In recent years, the reconstruction of historical memory under the framework of Transitional Justice has been largely achieved in different forms such as drama, music, and picture books, allowing many life stories buried in darkness to be known by the public. In the process of memory reconstruction, the historical spaces where the events took place—injustice sites—are essential elements in Transitional Justice. However, with the rapid development of society and city, the historical meaning of many injustice sites are disappearing and our memory of the city is also constantly being reshaped.Therefore, we need to indicate, designate, and identify these sites, and make them and their history known to more people with various methods.

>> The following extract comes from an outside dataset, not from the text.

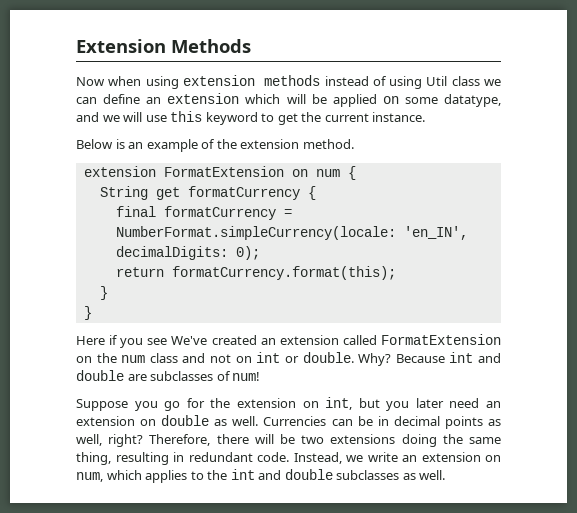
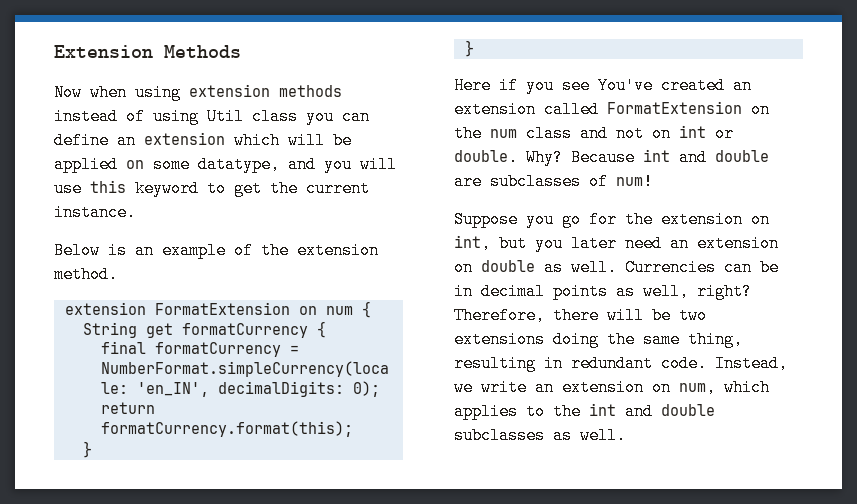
- Now when using extension methods instead of using Util class we can define an extension which will be applied on some datatype, and we will use this keyword to get the current instance.
+ Now when using extension methods instead of using Util class you can define an extension which will be applied on some datatype, and you will use this keyword to get the current instance.
- Here if you see We've created an extension called FormatExtension on the num class and not on int or double.
+ Here if you see You've created an extension called FormatExtension on the num class and not on int or double.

The title of the exhibition “Come with Us, Please—” seems to be amiable but in fact is solemn and mournful, since this is usually the beginning of the tragic fate of victims charged with insurrection and arrested by agent institutions in the period of authoritarian rule: this sentence changed their lives. With this title, the exhibition invites visitors and creators to enter the spaces where the victims underwent the upheavals in their lives. This exhibition is composed of twelve groups of young creators across fields of social media marketing, mass communication, public education and visual arts. From the aspect of advertising and educational promotion, the creators are thinking about how to publicize the spatial history of injustice sites and facilitate communication. After field research, workshops, and extensive discussion, creators come up with various promotion projects in different forms based on their own professional and interest. Through these different interpretations, we can observe the spatial history of the unjust sites from a more comprehensive perspective.
In this exhibition, the injustice sites in the period of authoritarian rule include places where policies were enacted, the location of military police and special agency institutes, sites where political prisoners were arrested, and the historical spots of interrogation, trial, and execution. The spaces and history present the urban texture and power landscape in the period of martial law, and reveal the mode and scales of national operation under authoritarian rule. The preservation of the spatial history, therefore, not only preserves the buildings but also the memory in these spaces. The exhibition emphasizes participation and engagement of visitors and avoids oneway communication. It invites visitors to start a conversation, find out their own relation to the city, and learn the importance of injustice sites and the significance of commemorating them.